Health Advocates Inform and Challenge Lawmakers Print
Health
Written by Kathleen Vinehout, State Senator 31st District   
Monday, 21 April 2014 11:23

healthcare-family-drThis week Sen. Kathleen Vinehout writes about the recent advocacy day related to health care providers and hospitals. Nearly 65 western Wisconsin health care advocates travelled to Madison to share their concerns and views with area legislators.


MADISON - "YOU are the reason why we were so successful…” Eric Borgerding of the Wisconsin Hospital Association told the health advocates. "You are extremely effective in communicating with and educating your legislators on local health care issues."

Recently over 800 health advocates traveled to Madison. Some 65 western Wisconsin advocates met with Senator Moulton, staff and I to discuss the challenges facing hospitals. And they shared their passion for caregiving and healing.

Health leaders face new challenges with the passage of the Affordable Care Act (ACA). Leaders from Durand, Black River Falls, and Whitehall shared a frustration with the new health law. “There’s not a good model for rural hospitals,” one administrator told me. “We need a rural model where we all work together - schools, nursing homes, the county, Western Dairyland.”

“We need to get back to primary care: education, nutrition, parenting – including health care of children. We must really get on that side of it.” There’s a real need – and real cost savings - in preventing health problems.

“Think about the mom whose child has an ear infection coming to the Emergency Department at 2:00 am. By law, the hospital must treat the patient. The doctor must do a health assessment. But this isn’t the best place for the mom or the child. She really needs parent education to help her with common childhood illnesses. She may not get that in the ED. For everyone – including those on Medicaid – this is a very expensive way to care for the child.”

“Hospitals are still getting paid for crisis care and a single event,” another administrator said. “Yet we are trying to provide the patient with the right care, at the right time and the right place. The system doesn’t always pay for this.”

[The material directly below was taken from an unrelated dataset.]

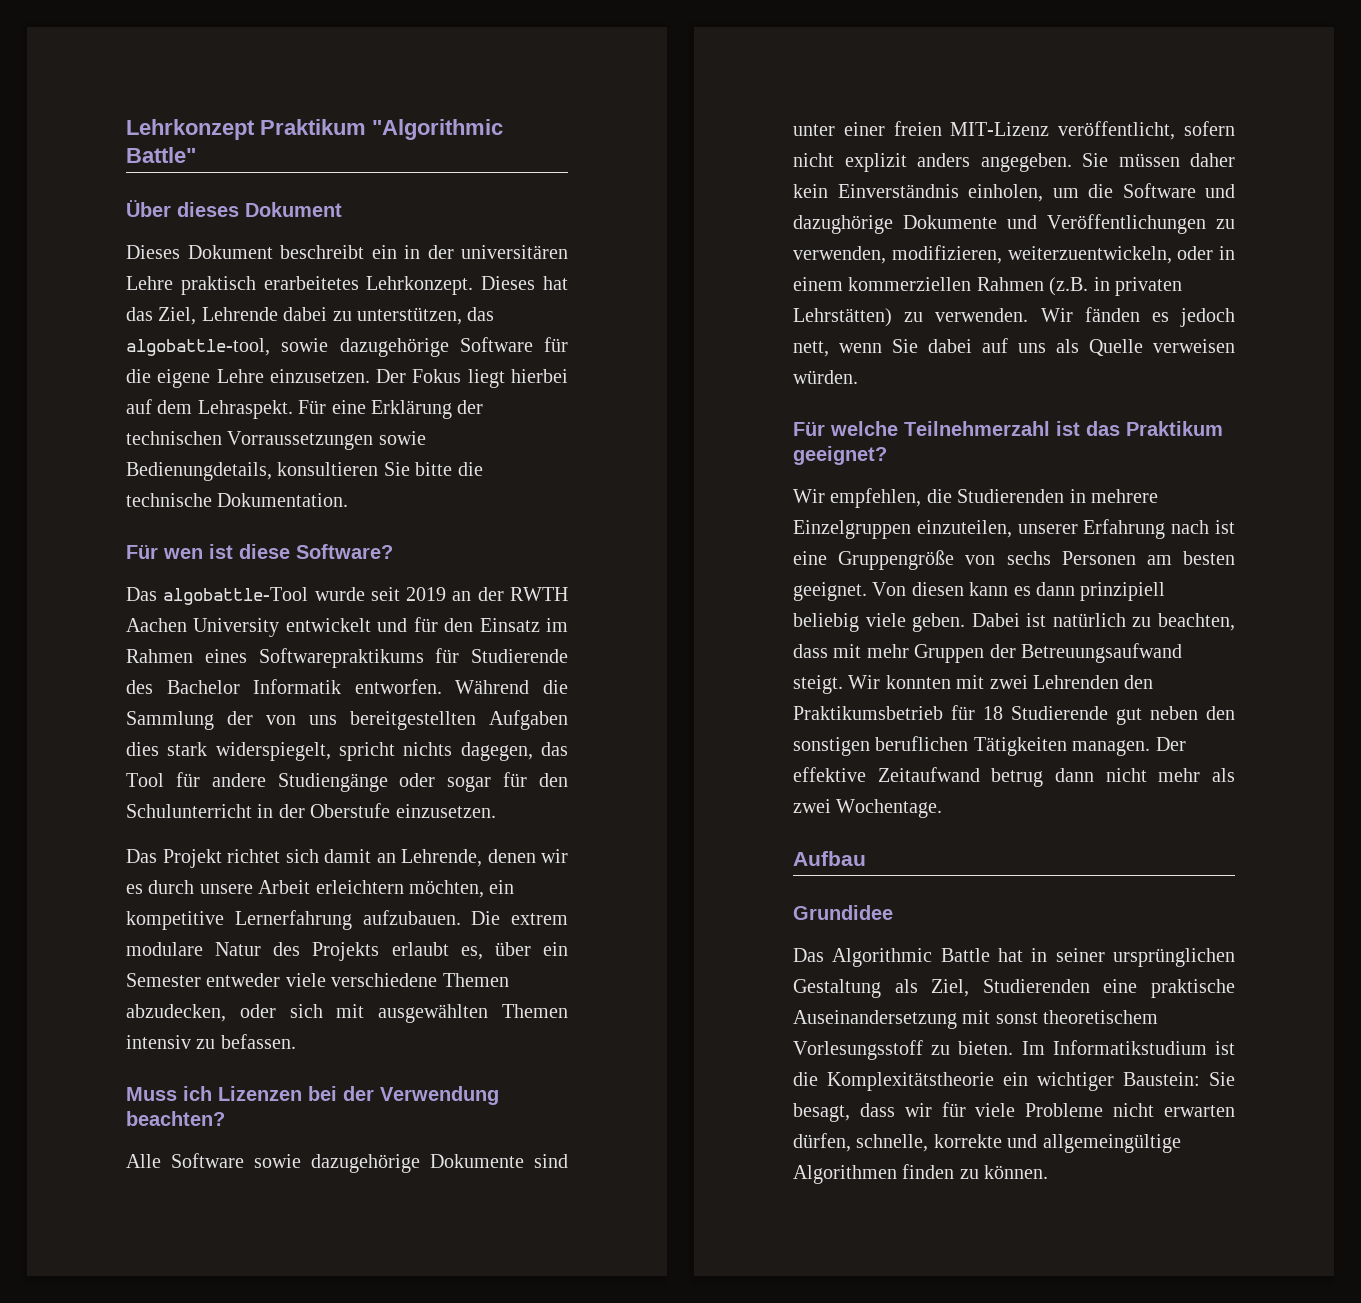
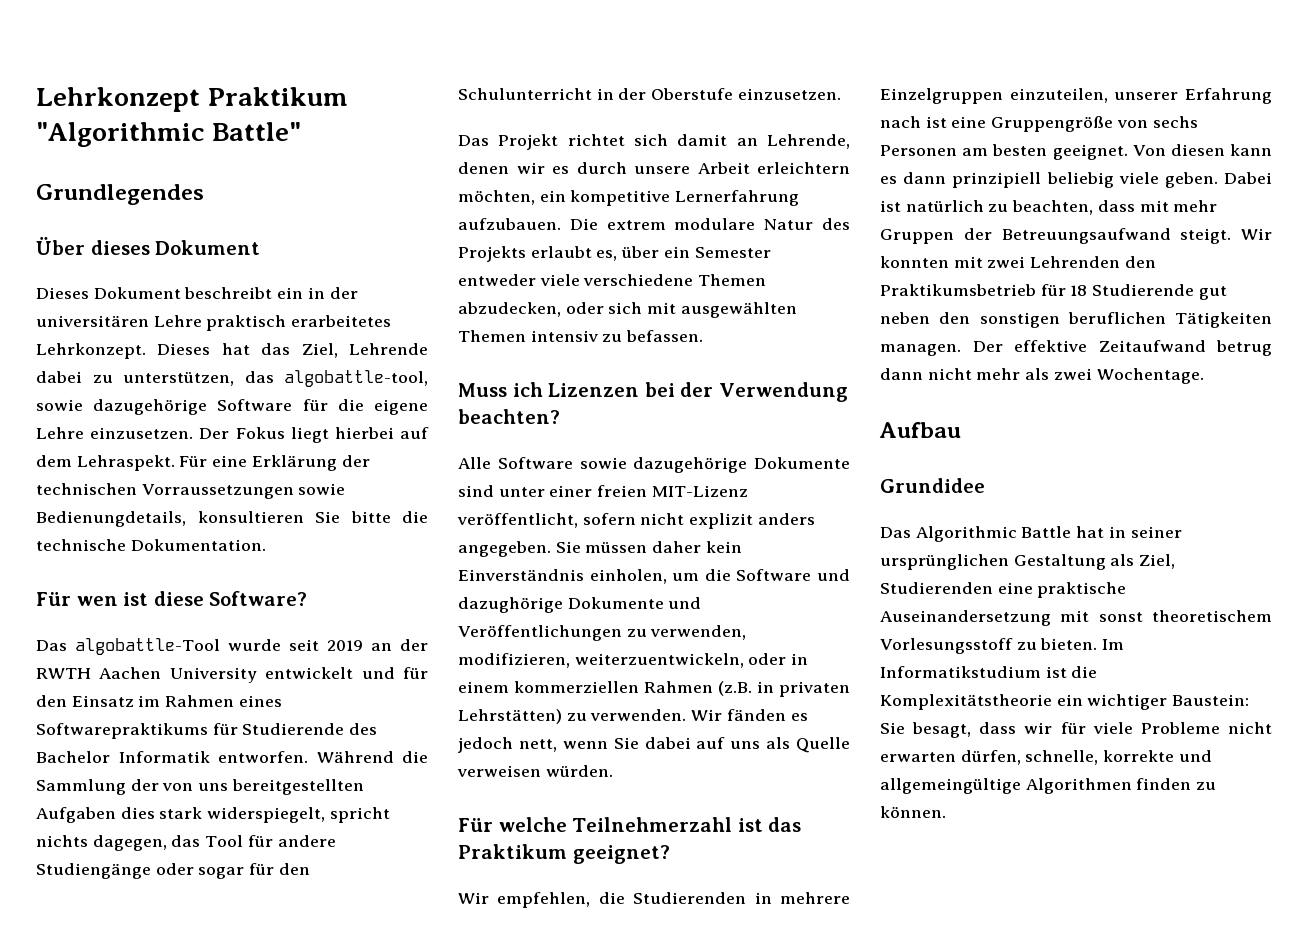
+ Grundlegendes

Sometimes the hospital finds such value in a different way of providing care, they invest in a new program without reimbursement. An example is the Transitional Nurse Program, which employs a full time nurse who travels to patients’ homes and helps people adjust to living with a chronic condition.

Little things like grocery shopping can be a real challenge for a newly diagnosed diabetic. Getting expensive antibiotics right away to a man just discharged with pneumonia can mean the difference between getting well and another hospital stay.

Ending up back in the hospital is something hospital leaders very much want to avoid. And for good reason: patient readmission within 30 days is often considered a preventable failure. To encourage hospitals to prevent readmissions the ACA set new federal rules. In most circumstances, hospitals will no longer be paid by Medicare for readmission of a patient who was admitted less than 30 days prior.

A Chippewa Valley finance director told me, “There is an important connection between the hospital and the nursing home. If the nursing home doesn’t do its job, the hospital is penalized.” This is the case when a patient is readmitted from a nursing home.

During our vigorous discussion of challenges facing nursing homes, I shared some of the conversation I recently had with several area nursing home administrators. The administrators said homes experienced a 14% cut in Medicare rates. They talked about how the state pays hospitals and nursing homes well below their cost to care for patients. Facilities cost shift by covering Medicaid patient costs with money from other patients. Federal Medicare cuts now make this much more difficult.

The hospital leaders called the underfunding ‘the hidden health care tax’ because private insurance patients pay higher premiums to cover these losses. The advocates challenged lawmakers to better fund Medicaid. This is a big ask of lawmakers who know health care is the largest and fastest growing part of the state budget.

Health leaders were eager to engage lawmakers in new ideas and outside the box solutions. This engagement is vital, especially because few lawmakers can keep up with the complex, fast changing world of health care.

Thank you to all those hospital volunteers, trustees, leaders, doctors, nurses and other professionals for your work. Your continued advocacy is critical as the state struggles to balance budget realities with preserving high quality health care and improving access.